- Born: Hu Yechong (胡業崇) Hu Zengyou (胡曾佑) June 11, 1910 Huangpi County, Hubei
- Died: May 24, 2004 (aged 93) Taipei County, Taiwan
- Education: National Wuchang University Fudan University Waseda University
- Occupations: Author, educator, politician
- Spouse: Jing Youru
- Children: 5
- Writing career
- Pen name: Weiming (未名) Shiming (石明) Bingchan (冰禪)
- Language: Chinese, English, Japanese
- Period: 1962-1980
- Genre: Essay
- Notable works: Ancient Chinese Culture and the Chinese Intellectuals The History of Chinese Ideologies The Biography of Chinese Heroes

= Hu Qiuyuan =

Hu Qiuyuan (胡秋原 (Hū Qiūyuán); 11 June 1910 - 24 May 2004) was a Chinese author, educator and politician from Taiwan.

==Biography==
Hu was born in June 1910 in Huangpi County, Hubei.

At the age of 15, he entered National Wuchang University (國立武昌大學). He was a member of the Chinese Communist Youth League, but had left in 1924 for the Kuomintang.

In 1928, Hu was accepted to Fudan University, where he majored in Chinese literature.

Hu went to Japan in 1929, he studied political economy at Waseda University. He returned to Shanghai in 1931.

Hu went to Hong Kong in November 1933, but he was arrested and expelled by the British Hong Kong Government.

From 1934 to 1936, Hu visited India, Egypt, the United Kingdom, the Soviet Union, and the United States.

Hu returned to China in 1937, he founded the Times Daily (《時代日報》) in Hankou, then he joined the Kuomintang.

Hu was elected to the Senate in 1940 in Chongqing. The next year, he rejoined the Kuomintang.

After the Second Sino-Japanese War, Hu was elected legislator. At the same time, he taught at Jinan University and Fudan University.
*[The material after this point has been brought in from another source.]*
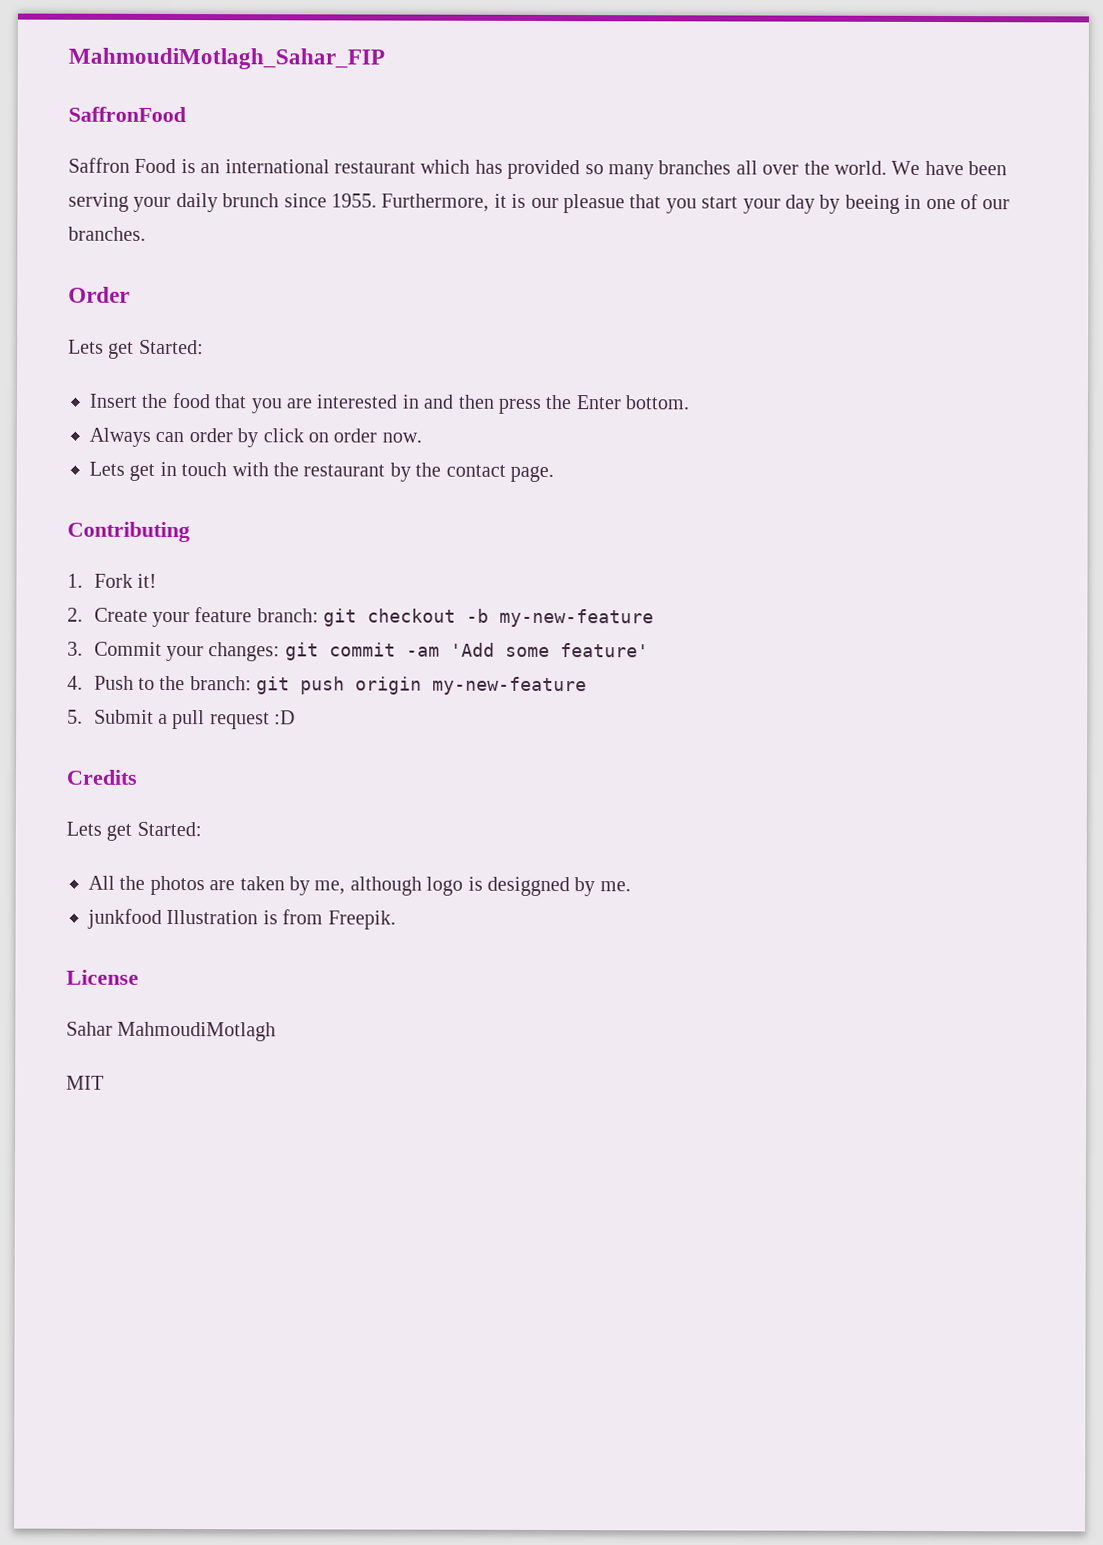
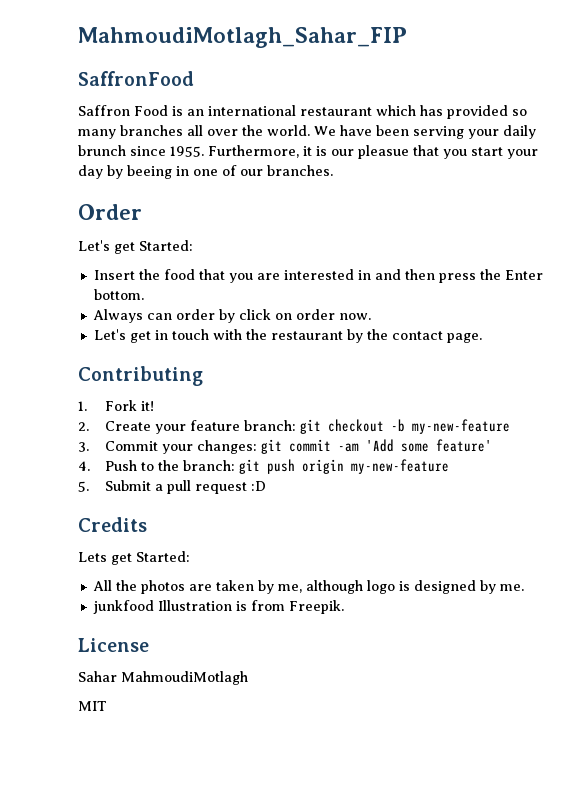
[68,339,104,354] Lets -> [78,240,110,251] Let's
[89,461,125,476] Lets -> [93,329,126,340] Let's
[486,876,570,897] desiggned -> [413,580,476,594] designed

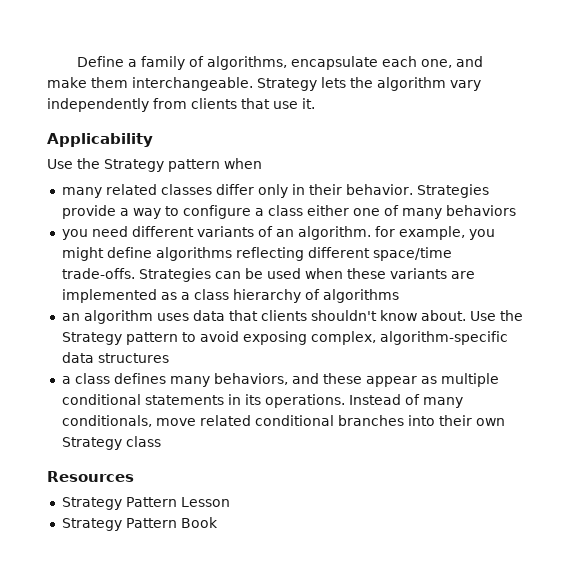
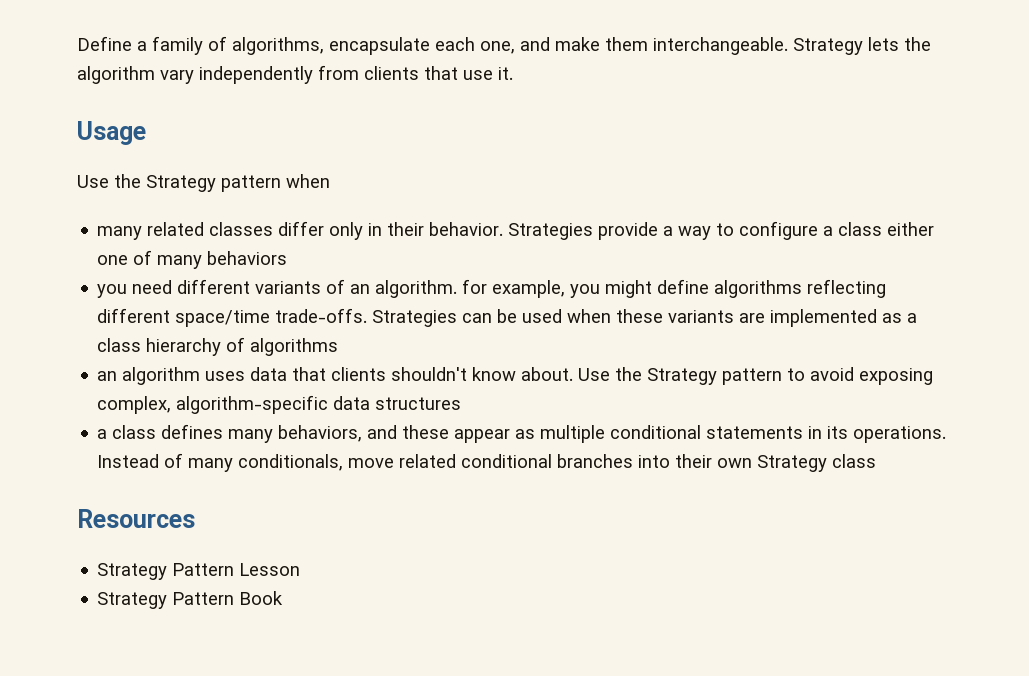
[47,133,153,147] Applicability -> [77,121,146,145] Usage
In 1949, Hu went to Hong Kong, then he settled in Taiwan in 1951. He taught at National Taiwan Normal University, Shih Hsin University, and Fu Hsing Kang College.

In 1962, Hu caught in a war of works with Li Ao and Ju Haoran.

In 1970, Hu waged a paper-warfare against Yu Guangzhong.

On 11 September 1988, Hu visited mainland China. He discussed unification with Deng Yingchao, and on 21 September, was expelled from the Kuomintang. He returned to Taiwan on 18 October, and his trip was discussed in a parliamentary session on 28 October, resulting in the first walkout of government officials in the history of the Republic of China.

Hu served as the Honorary President of Peaceful Reunification of China Alliance (中國統一聯盟).

On 24 May 2004, Hu died of illness at Gengshen Hospital (耕莘醫院), in Xindian, Taipei County, aged 95.

==Works==
- Ancient Chinese Culture and the Chinese Intellectuals (古代中國文化與中國知識分子)
- The History of Chinese Ideologies (一百三十年來中國思想史綱)
- The Biography of Chinese Heroes (中國英雄傳)
- The History of Russia Military Aggression (俄帝侵華史綱)
- The Speeches of Hu Qiuyuan (胡秋原演講集)
- In the Same Boat (同舟共濟)

==Personal life==
Hu married Jing Youru (敬幼如); he had daughters Hu Caihe (胡采禾), Hu Shushi (胡蜀石), Hu Shushan (胡蜀山), a son Hu Bukai (胡卜凯), and the youngest daughter Hu Puxuan (胡卜旋).